Bob! I wholeheartedly agree! This doctor seems like a good guy that cares (I’ve been witness to some pretty awful staff on jails, drs included) but that was way off base. I am sober now but in my past 8 years of using and hanging around with tons of addicts, I only met ONE person who refused others needles. I sadly got a ton of abscesses around the last couple years of my use. I thought they were from missing my shots when I muscled them because it usually coincided with that but I also usually didn’t prep my site with alcohol pads. Speaking that way (falsely, at least for a large part of addicts nowadays) about addicts only increases the stigma and makes things harder for current and former addicts. Loved the article. Just wanted to add this.
CORRECTION ONLY MET ONE PERSON WHO RE USED OTHERS NEEDLES, NOT REFUSED
I don’t understand why ANYONE would inject anything without steralizing the site first. You can literally get a 400 pack of alcohol wipes for less than $4 at Walmart. Much less sharing needles. Ick.
hi there,
thanks so much for this clear and wonderful tutorial . i plan to adapt this to my practice.
just a few questions
1) why 4mm bore? would 2 or 3 be too small for thicker pus
2) if you’re not suturing closed how long does it take to heal/close and what do you advise in terms of managing this?
thanks again
Hello!
I appreciate the advice. i am an addict from upstate NY, and i have a giant abcess on my hip from IMing stimulants. i plan to lance/ drain tomorrow but wont have access to injectable numbing agents. is there a topical skin numbing solution? how about ice? i understand heat is valuable in coaxing pus out of the wound… but can i use ice to numb the spot before i slice? thanks! and again i cannot be talked out of trying so please refrain from focusing on that in reply.
Hello,
I appreciate the question on numbing agents at home.

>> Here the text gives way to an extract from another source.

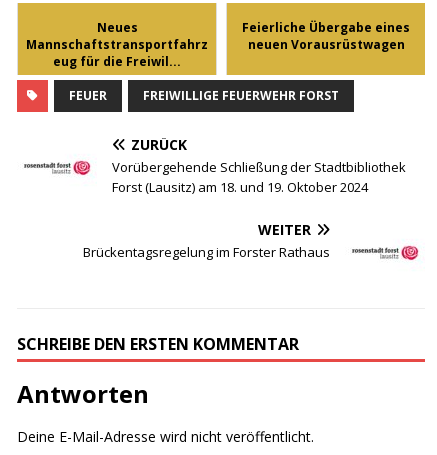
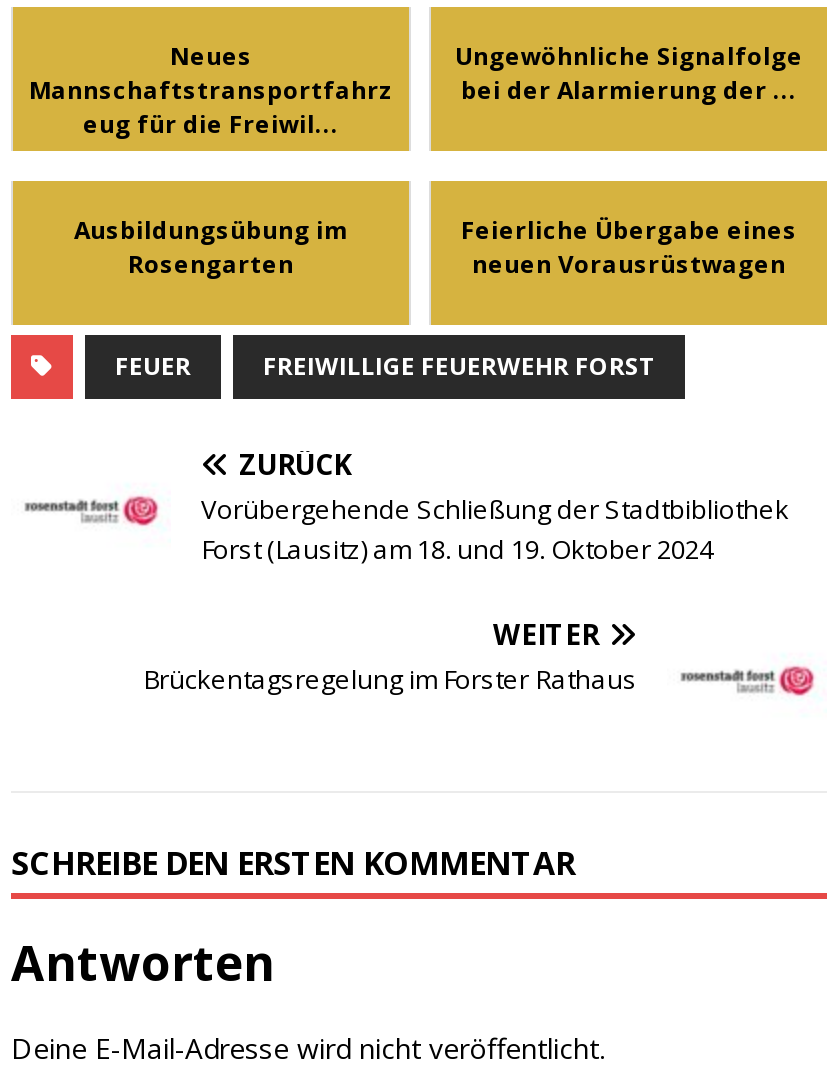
none -> [74,212,348,280] Ausbildungsübung im | Rosengarten
none -> [455,38,803,106] Ungewöhnliche Signalfolge | bei der Alarmierung der ...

Lidocaine 4% cream is available otc and works fairly well. Just use a small amount and I usually poke the spot with a lancet (I’m diabetic, so I have a ton of lancets) and when I can’t feel anything (not even pressure) you know your good to cut. Clean with alcohol before you cut, the lidocaine will have done it’s job enough by that point that wiping it with a alcohol wipe isn’t going to cause any issues
Just had this technique performed on my wrist this past week. I was by myself and don’t look when things are happening, but after seeing the shape of the hole and how fast this technique was, i now know this was the Berlin Technique. I was given antibiotics because my swelling had spread very far and was significantly infected. The berlin technique leaves the cavity open for a reason, however this does make it for a little longer healing.